Ces justes motifs déduits plus au long dans l’exploit du S. Riou
ont arrêté l’effet de l’apposition des officiers de L’àmirauté qui
ont reconnu que le nouveau Réglement arrivé à Brest le 22. 8bre.
ne pouvoit s’appliquer à une Vente consommée le 16 du même mois,
et en effet le Titre de ce Réglement et toutes ses dispositions se
rapportent uniquement à l’avenir, sans toucher à rien de ce qui
s’est fait jusqu’alors.
Aussi les s. Lestume et Coquillou ont-ils continué leur
déchargement sans aucun obstacle, sous les yeux mêmes des
Officiers de l’Amirauté qui faisoient l’Inventaire d’une autre
prise attenant le Navire La Constance.
Ils ont été surpris après ce qui venoit de Se passer de concert
avec l’amirauté de recevoir, ainsi que le S. Riou le 5. xbre. 7.
heures du matin une Sommation de se trouver à 8. heures pour être
présent à l’apposition des Scellés et saisie conservatoire que
l’Amirauté entendoit faire du Navire la Constance et de Sa
Cargaison, et pour représenter leur acte de Vente.

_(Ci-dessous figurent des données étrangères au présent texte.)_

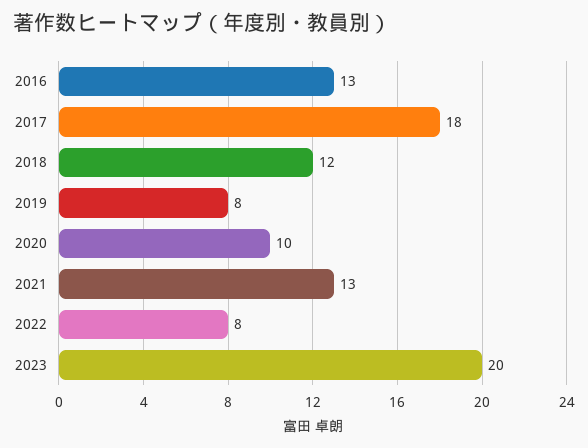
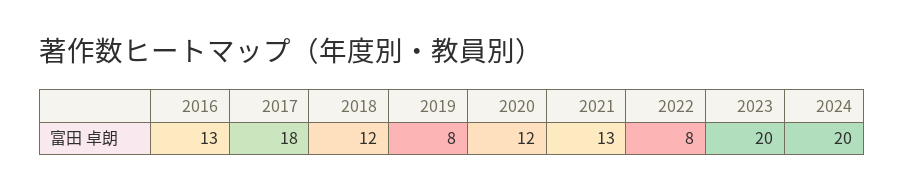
2020: 10 -> 12
2024: none -> 20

Ce Scellé a été
exécuté Sur le champ, avec établissement de Gardien Sur le Navire
et ce qui y ressort, et ce en présence des sr. Riou et Coquillou
qui ont représenté le Traité de Vente et la quittance du prix; Le
tout visé par le juge: les mêmes formalités et saisies ont été
faites par suite sur un Magazin des s. Lestume et Coquillou a
Penfeld où ils avoient transporté 247 milliers de Caffé brut et
une partie d’Indigo provenant de la même cargaison.
Les s. Lestume et Coquillou privés de la Disposition des
Marchandises qu’ils ont payées 330000 l.t. et dont ils ont déja
vendu partie, quoi qu’étant encore tant dans leurs Magazins
qu’abord du Navire, ont le 18. xbre. présenté leur Requête au
Conseil des prises tendant à ce que l’acte de vente à eux fait le
16. 8bre. du Navire la Constance, pris le 2 du même mois sous
Pavillon Anglais et sur les côtes d’angleterre par Capitaine
Pekeren, Commandant le Corsaire américain, le hambden et par lui
conduit au port de Brest fut exécuté, en conséquence il leur fait
main-levée des Scellés; établissement de Gardiens Sur le Navire,
la Constance et de toutes autres saisies conservatoires.
C’est alors que les s. Lestume et Coquillou ont eu connoissance
d’une Requête présentée le 15 au même Tribunal, par le S. Arnaud
de Lavau de Bordeaux se disant Armateur du Navire la Constance de
ce port tendante à ce qu’il lui fut donné acte de ce qu’il reclame
ce Navire et Sa Cargaison, il fut maintenu dans la propriété du
Tout, il lui en fut fait main levée et délivrée après inventaire
par l’Amirauté pour en constater les Avaries, aux offres que fait
le S. de Lavau de payer le 5eme. du prix dud. Navire et de Sa
Cargaison pour le droit de Sauvement ou de recousse, duquel 5eme.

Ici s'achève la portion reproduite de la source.